The Linux OS was an unparalleled event in technology. A computer operating system that didn’t crash, was virus proof and could run anything. Started by Linus Torvalds as a student and following the freeware approach of GNU development tools for processors, Linux was an idealistic approach to solving industry wide problems that individual companies were not able to address.
Linux attracted thousands of participants developing code for all sorts of applications simply because there were opportunities to improve poorly performing applications and make the computing more successful. There was even a development group making a Linux based software programmable controller. What a concept!
Not only was Linux a huge success in transforming complex and fragile operating systems, the most innovative aspect was the idea of development communities. An idealistic approach to the cost of developing complex applications. Commercialization and profitability took a back seat to solving important problems.
The “freeware” community has made its way into the motion world. The Arduino development community has created a new processor and code platform that has among its many freeware applications, stepping motor drive circuits.
There are an emerging number of part making systems such as 3D printers and low cost 3 axis machining systems that make prototype parts directly from solid model programs. Machining systems are sometimes referred to as subtractive processes, so I suppose that extruding or jet printing wax would be additive processing. Anyway, part fabrication has really taken off.
Surprisingly, even the part makers are creating their own development community. Check out makerbot and fabathome on the web. The effort is focused on developing part fabrication technology that is inexpensive, almost free. Free plans, kits, parts, drivers, low cost motor drive circuits, everything you need to start making stuff. Some amazing solutions.
Which raises a really interesting question; Is this the future of manufacturing? How many new products could be produced using low cost tools? What kinds of production capacities can be reached with this approach?
Interesting area to speculate on. If a desktop part maker can be made for less than $1500, how many parts can be made without major problems with the machinery? This suggests some really interesting possibilities.
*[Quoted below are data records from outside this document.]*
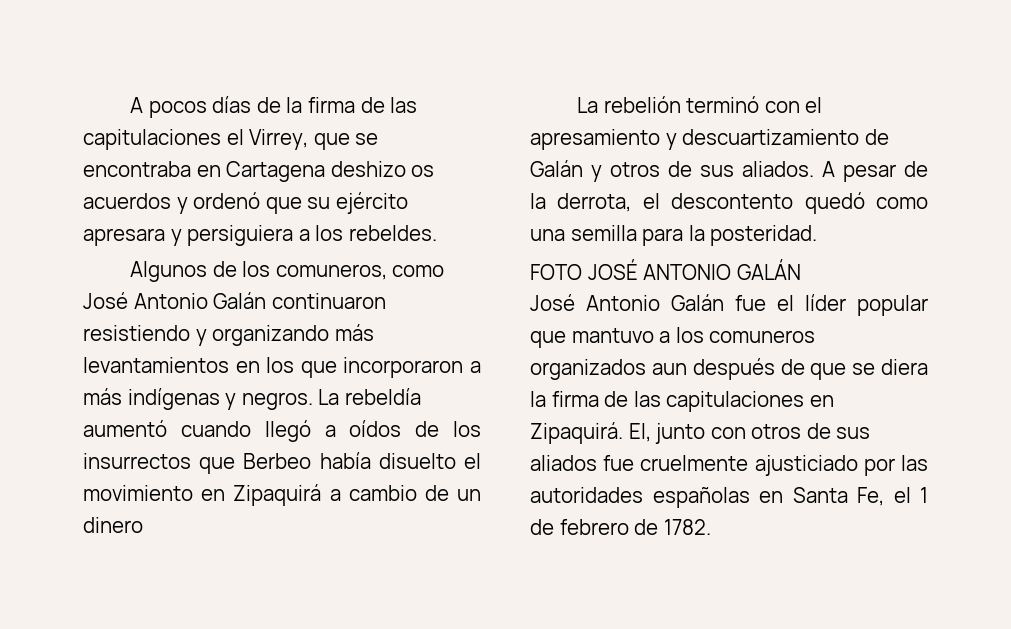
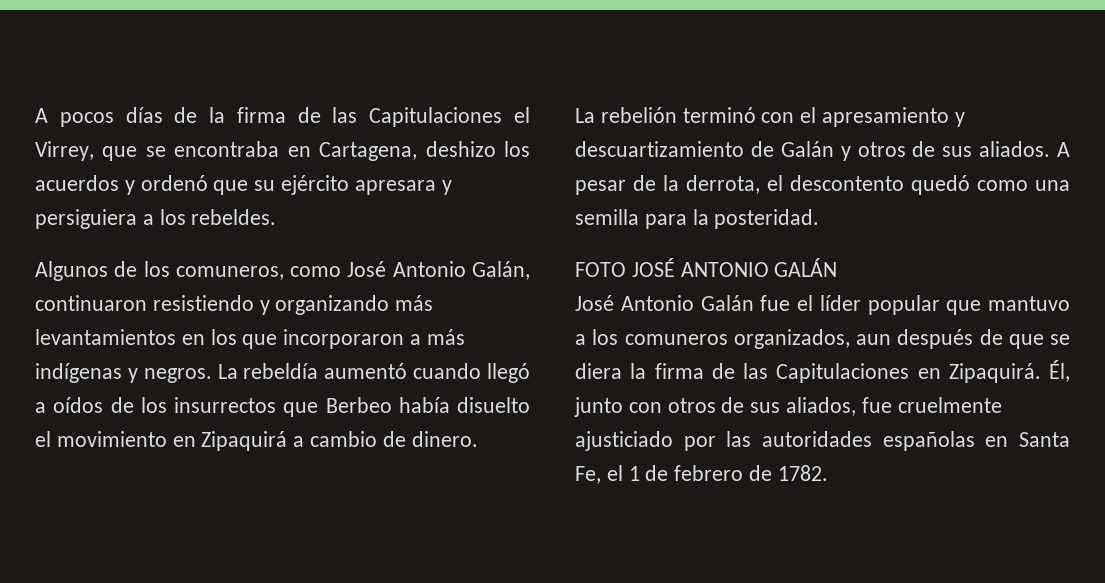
- A pocos días de la firma de las capitulaciones el Virrey, que se encontraba en Cartagena deshizo os acuerdos y ordenó que su ejército apresara y persiguiera a los rebeldes.
+ A pocos días de la firma de las Capitulaciones el Virrey, que se encontraba en Cartagena, deshizo los acuerdos y ordenó que su ejército apresara y persiguiera a los rebeldes.
- Algunos de los comuneros, como José Antonio Galán continuaron resistiendo y organizando más levantamientos en los que incorporaron a más indígenas y negros.
+ Algunos de los comuneros, como José Antonio Galán, continuaron resistiendo y organizando más levantamientos en los que incorporaron a más indígenas y negros.
- La rebeldía aumentó cuando llegó a oídos de los insurrectos que Berbeo había disuelto el movimiento en Zipaquirá a cambio de un dinero
+ La rebeldía aumentó cuando llegó a oídos de los insurrectos que Berbeo había disuelto el movimiento en Zipaquirá a cambio de dinero.
- José Antonio Galán fue el líder popular que mantuvo a los comuneros organizados aun después de que se diera la firma de las capitulaciones en Zipaquirá.
+ José Antonio Galán fue el líder popular que mantuvo a los comuneros organizados, aun después de que se diera la firma de las Capitulaciones en Zipaquirá.
- El, junto con otros de sus aliados fue cruelmente ajusticiado por las autoridades españolas en Santa Fe, el 1 de febrero de 1782.
+ Él, junto con otros de sus aliados, fue cruelmente ajusticiado por las autoridades españolas en Santa Fe, el 1 de febrero de 1782.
Additive part fabrication can take a while, so part throughput is very slow. So what? If it takes 15 minutes to generate a part, get 10 of them. Then your down to a part every 1.5 minutes. At $15,000 how many parts could be generated in a year? 4 parts an hour in a 2000 hour year would be 8000 parts amortized at .19 cents per part. That means you can throw the part printer out after a year. Wow, that’s a deal. So if the part makers can hold up for a year, you can throw them out and get new production equipment at the .19 amortization rate.
Seems to me that mechatronic innovation is solving some tough manufacturing problems at levels that may ultimately change how we do manufacturing.